§ **WHAT THIS TASK INVOLVES**
Where the listing below reaches the line containing "sales rep: Joan Greene -> Olivia Sanders", start writing out lines exactly, and stop once the line containing "total: 4900.51 -> 5463.90" has been written.

§ **RECORD EXCERPTS**

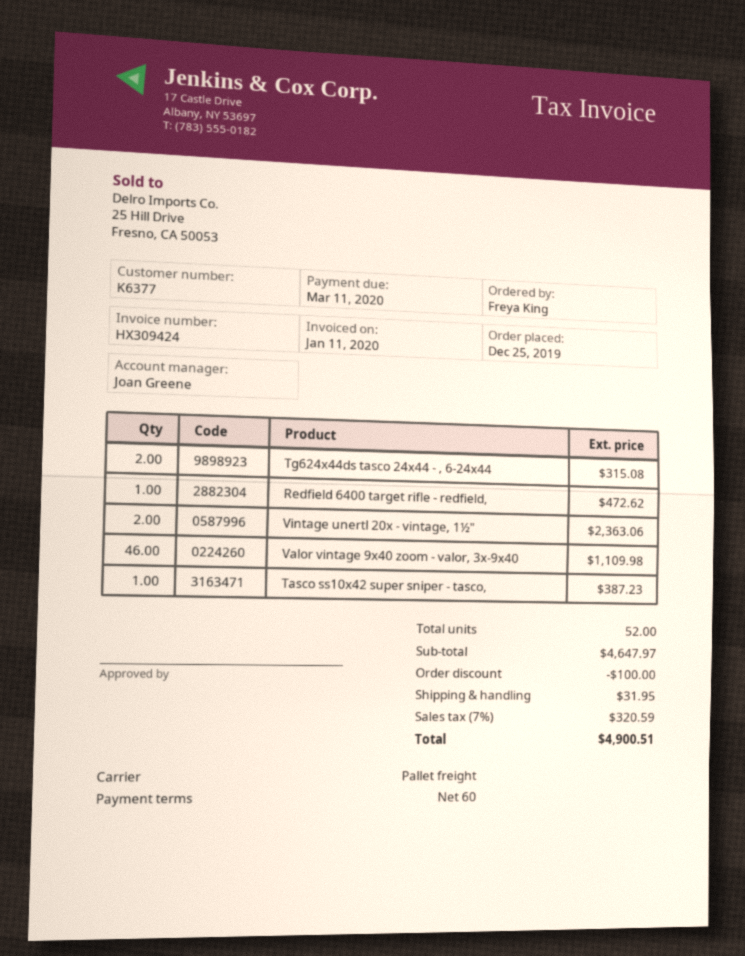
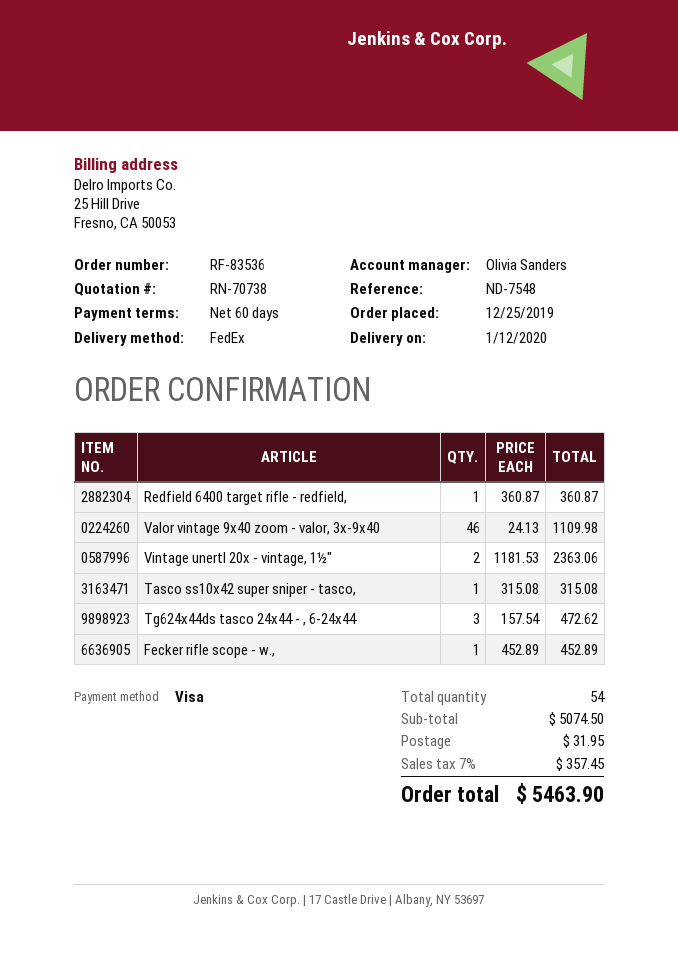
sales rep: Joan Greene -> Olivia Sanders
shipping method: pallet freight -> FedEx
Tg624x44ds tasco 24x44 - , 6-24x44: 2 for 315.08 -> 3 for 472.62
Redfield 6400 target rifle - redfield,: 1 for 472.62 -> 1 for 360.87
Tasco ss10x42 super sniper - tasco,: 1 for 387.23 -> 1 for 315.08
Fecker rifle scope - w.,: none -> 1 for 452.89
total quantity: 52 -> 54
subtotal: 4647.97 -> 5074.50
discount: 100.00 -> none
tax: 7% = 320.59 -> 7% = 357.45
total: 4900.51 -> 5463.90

---

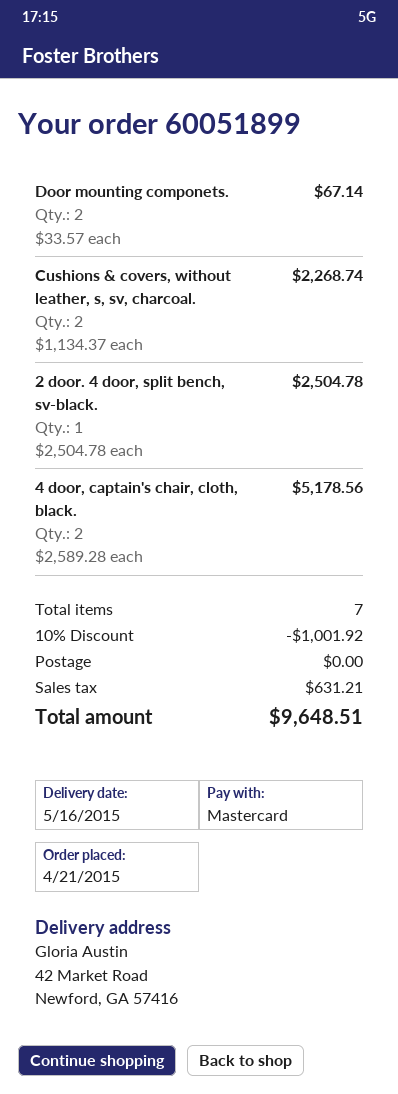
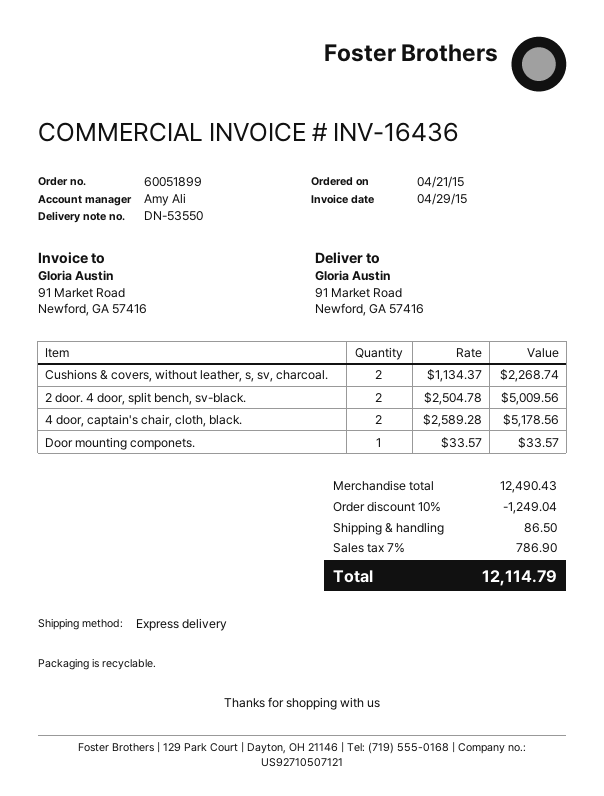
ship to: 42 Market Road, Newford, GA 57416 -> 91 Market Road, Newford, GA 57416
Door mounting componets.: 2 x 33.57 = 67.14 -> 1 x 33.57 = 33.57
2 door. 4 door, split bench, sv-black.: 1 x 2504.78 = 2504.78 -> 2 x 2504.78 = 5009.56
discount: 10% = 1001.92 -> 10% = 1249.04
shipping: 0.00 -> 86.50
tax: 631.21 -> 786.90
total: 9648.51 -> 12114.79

§ **EXERCISE ANSWER**
sales rep: Joan Greene -> Olivia Sanders
shipping method: pallet freight -> FedEx
Tg624x44ds tasco 24x44 - , 6-24x44: 2 for 315.08 -> 3 for 472.62
Redfield 6400 target rifle - redfield,: 1 for 472.62 -> 1 for 360.87
Tasco ss10x42 super sniper - tasco,: 1 for 387.23 -> 1 for 315.08
Fecker rifle scope - w.,: none -> 1 for 452.89
total quantity: 52 -> 54
subtotal: 4647.97 -> 5074.50
discount: 100.00 -> none
tax: 7% = 320.59 -> 7% = 357.45
total: 4900.51 -> 5463.90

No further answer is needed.